Они миновали ряд темных машин. На их пути обозначился круг света, лившегося сверху из мощного фонаря. Позади сиял огнями и бесновался стадион. За Коллинзом тянулась дорожка из капель крови. Он мягко ступал на раненую ногу, но боль от засевшей в ноге пули ножом пронзала все его тело, которое тряслось в ознобе, несмотря на душную ночную жару. Пуллмэн усердно тащил его за собой — не из чувства глубокой привязанности, а просто зная, что кто–то из зрителей, ушедших с игры пораньше, наверняка слышал выстрелы и сообщил о них стадионной службе безопасности.
Им оставалось каких–нибудь двадцать шагов до сетчатой ограды, в которой были настежь распахнуты ворота, когда в поле зрения оказалась машина без опознавательных знаков.
Она была аккуратно припаркована у дорожной обочины.
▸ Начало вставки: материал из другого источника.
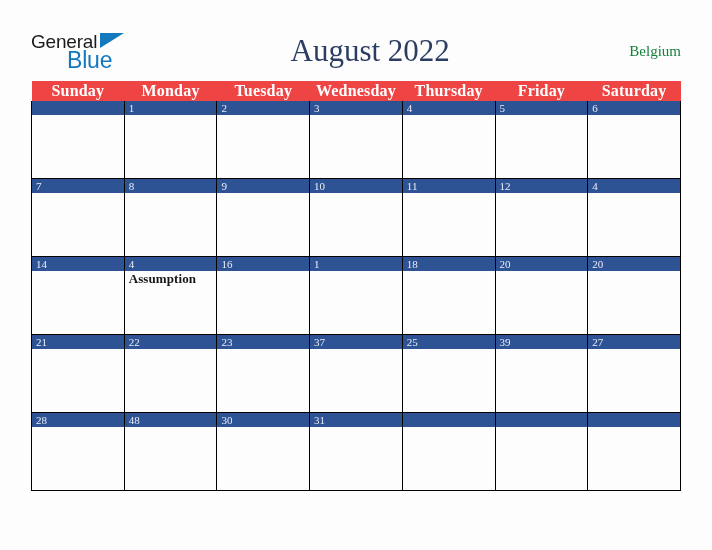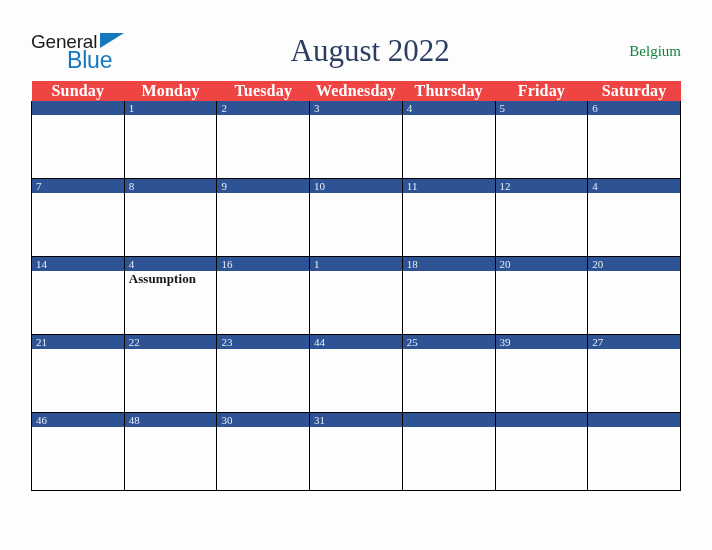"44" div.daybar { text: 44 -> 37 }
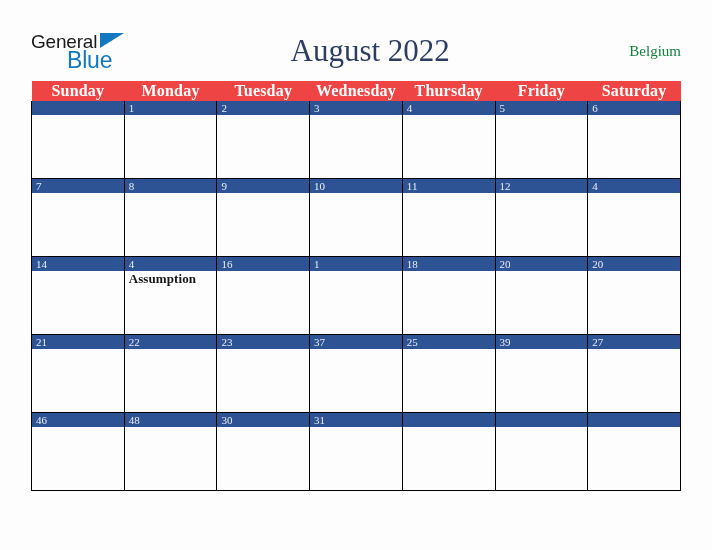"46" div.daybar { text: 46 -> 28 }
Рядом стоял какой–то человек.
— А это еще что за хрен? — удивился Коллинз, прищурившись, чтобы лучше разглядеть стоявшего.
— Для копов вроде рановато, — рассудил Пуллмэн. — Они обычно появляются, только когда толпа набежит. И приезжают чаще всего в черно–белых машинах. Может, какой–то придурок дружка дожидается? Сейчас подойдем поближе, разберемся.